Chinese politician (1911–1983)

Meng Qingshu (孟庆树, Мэн Циншу, 2 December 1911 – 5 September 1983), also known as Roza Vladimirovna Osetrova (罗扎·弗拉基米罗夫娜·奥谢特罗娃, Роза Владимировна Осетрова) was a Chinese politician, member of the 28 Bolsheviks and wife of the Chinese Communist Party active leader, Wang Ming.

== Early life and education ==
Meng was born on 2 December 1911 in Shou County, Qing empire to a landlord family. While attending middle school, she joined the Communist Youth League. In 1926, she graduated high school and entered the Whampoa military academy as one of the first modern Chinese female soldiers. However, she was forced to graduate early due to the Northern Expedition, so she started working as a nurse.

== Sun Yat-Sen University ==
In 1927, at 16 years of age and after working as a nurse for a year, she was chosen by the Central party committee to attend the Sun Yat-Sen university in Moscow under the alias Roza Vladimirovna Osetrova, where she became a member of the 28 Bolsheviks. There, she met Wang Ming; he pursued her romantically, but she was not interested. In 1928, she was chosen by Wang to serve as a representative in the Sixth National Congress, which was held in Moscow, causing Meng to become fond of Wang.

== Return to China ==
In 1930, Meng returned to China, moving to Shanghai and reuniting with Wang, who had moved to Shanghai in 1929. When she returned, she started working at the Shanghai Hudong District Women's Committee. During this period, Wang continued pursuing Meng romantically, with Meng starting to alienate him, consistently rejecting his advances. This culminated in Meng changing her address and moving in with Zhu Xiuying.
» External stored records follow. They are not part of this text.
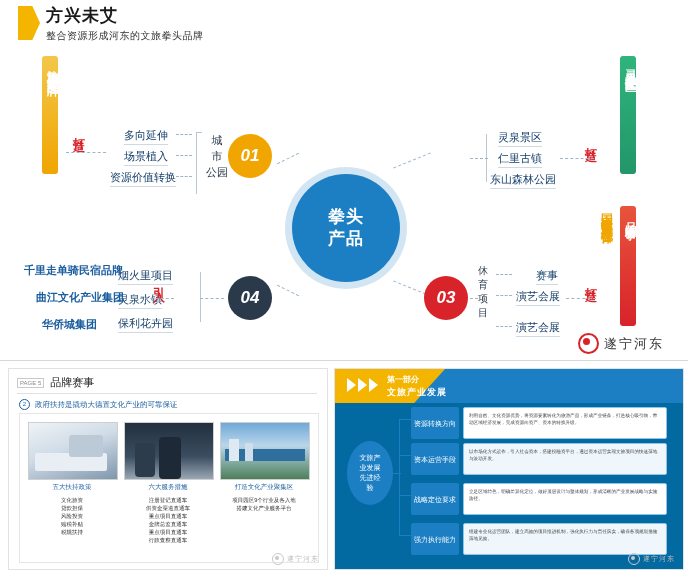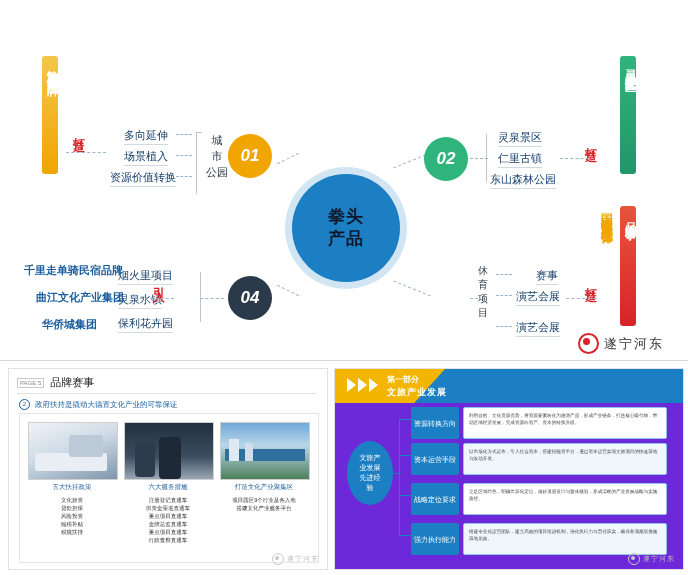--- a/index.html
+++ b/index.html
@@ -96,6 +96,13 @@
 
   <div class="slide-top">
 
+    <div class="top-title-bar">
+      <div class="title-chevron"></div>
+      <div>
+        <div class="title-main">方兴未艾</div>
+        <div class="title-sub">整合资源形成河东的文旅拳头品牌</div>
+      </div>
+    </div>
 
     <div class="canvas">
 

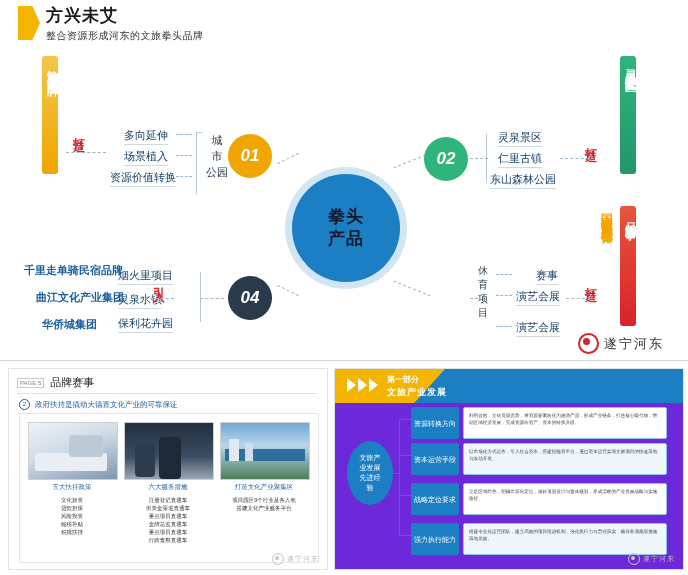--- a/index.html
+++ b/index.html
@@ -150,7 +150,6 @@
       <div class="cn-vert" style="left:72px;top:82px;color:#d8232a;height:34px;">打造</div>
       <div class="dash" style="left:66px;top:106px;width:40px;"></div>
 
-      <div class="node n02">02</div>
       <div class="leaf-box" style="left:498px;top:84px;">灵泉景区</div>
       <div class="leaf-box" style="left:498px;top:105px;font-family:Liberation Serif, serif;">仁里古镇</div>
       <div class="leaf-box" style="left:490px;top:126px;">东山森林公园</div>

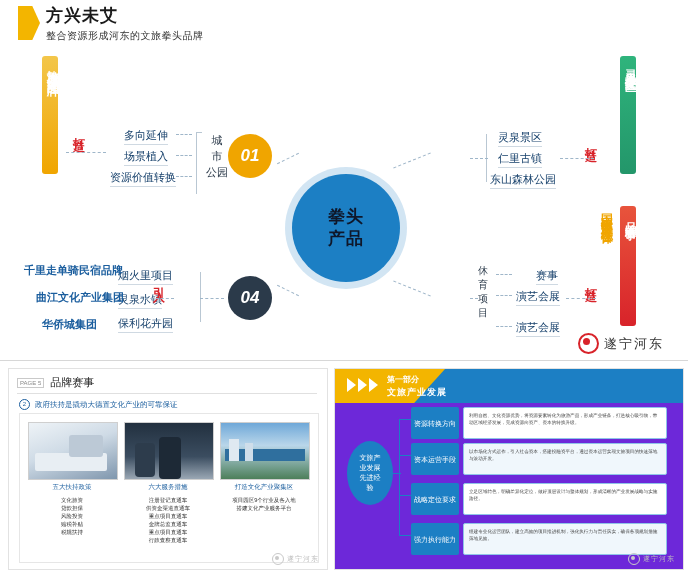--- a/index.html
+++ b/index.html
@@ -21,7 +21,7 @@
   .hub{position:absolute;left:292px;top:128px;width:108px;height:108px;border-radius:50%;
        background:#1c7fc4;box-shadow:0 0 0 7px rgba(28,127,196,.20);display:flex;align-items:center;
        justify-content:center;}
-  .hub span{color:#0f172a;font-size:17px;font-weight:bold;line-height:22px;text-align:center;letter-spacing:1px;}
+  .hub span{color:#ffffff;font-size:17px;font-weight:bold;line-height:22px;text-align:center;letter-spacing:1px;}
 
   .node{position:absolute;width:44px;height:44px;border-radius:50%;display:flex;align-items:center;
         justify-content:center;color:#fff;font-size:17px;font-weight:bold;font-style:italic;}

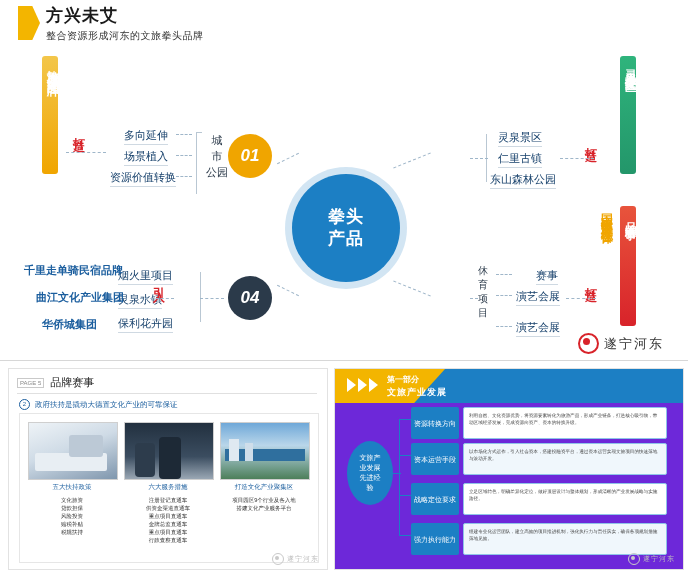--- a/index.html
+++ b/index.html
@@ -158,6 +158,7 @@
       <div class="cn-vert" style="left:584px;top:92px;color:#d8232a;height:34px;">打造</div>
       <div class="dash" style="left:560px;top:112px;width:34px;"></div>
 
+      <div class="node n03">03</div>
       <div class="leaf" style="left:476px;top:218px;width:14px;text-align:center;color:#2b3a4a;line-height:14px;font-size:10px;">
         <div>休</div>
         <div>育</div>

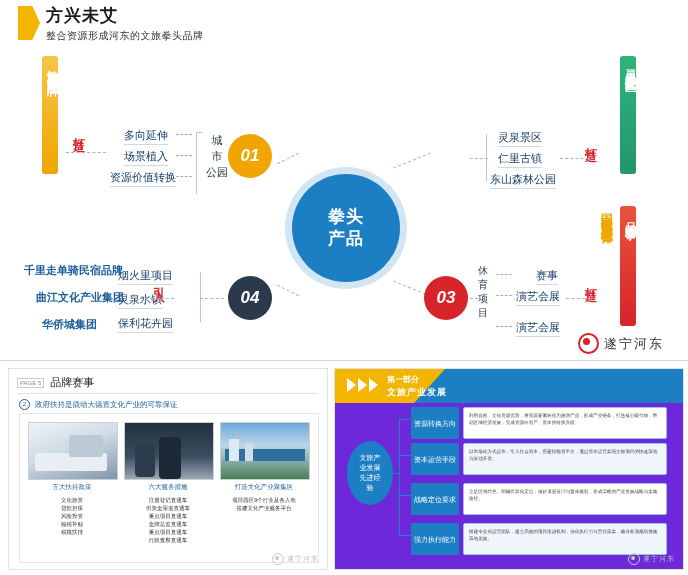--- a/index.html
+++ b/index.html
@@ -64,7 +64,7 @@
   .card .body{font-size:5.5px;color:#333;text-align:center;line-height:8px;margin-top:4px;}
 
   
-  .slide-br{position:absolute;left:334px;top:368px;width:348px;height:200px;background:#6d28d9;
+  .slide-br{position:absolute;left:334px;top:368px;width:348px;height:200px;background:#0369a1;
             border:1px solid #e2e2e2;overflow:hidden;}
   .br-hd{position:absolute;left:0;top:0;width:348px;height:34px;background:#1c7fc4;}
   .br-hd-yellow{position:absolute;left:0;top:0;width:110px;height:34px;background:#f3b500;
On 9 July 1930, Meng was arrested and imprisoned in the Shanghai Longhua Detention Center by the Kuomintang. Due to this, Wang decided to be voluntarily arrested three times in order to be able to visit Meng. The day after being released from prison, on 23 November 1930, she married Wang at 19 years old. In 1931, Meng and Wang secretly moved to Moscow. In 1937, they returned to China to participate in the Second Sino-Japanese War, with Meng taking multiple positions within the Communist party, notably the director of the Care Committee of the Education Association, director of the Women's Committee of the Democratic Movement Department of the Yangtze River Bureau, and several roles relating to women.

== Return to the Soviet Union and death ==
In 1950, Wang became severely ill, causing Meng and Wang to return to Moscow for medical treatment, returning in 1953. In 1956, Wang fell ill again, and Meng again accompanied him to Moscow on January 30, this time moving there permanently. During the flight to Moscow, Wang suffered heart failure, and the doctor who was accompanying them, carrying six syringes of medicine, did not have any of them at hand. This meant that Wang had to receive emergency medical treatment from Meng via a spare syringe with medicine that she was carrying. Wang died due to his illness in Moscow in 1974. After his death, Meng edited and published many of Wang's poems, and also compiled his memoirs. Meng died on 5 September 1983 due to illness. She was buried next to Wang at the Novodevichy cemetery in Moscow.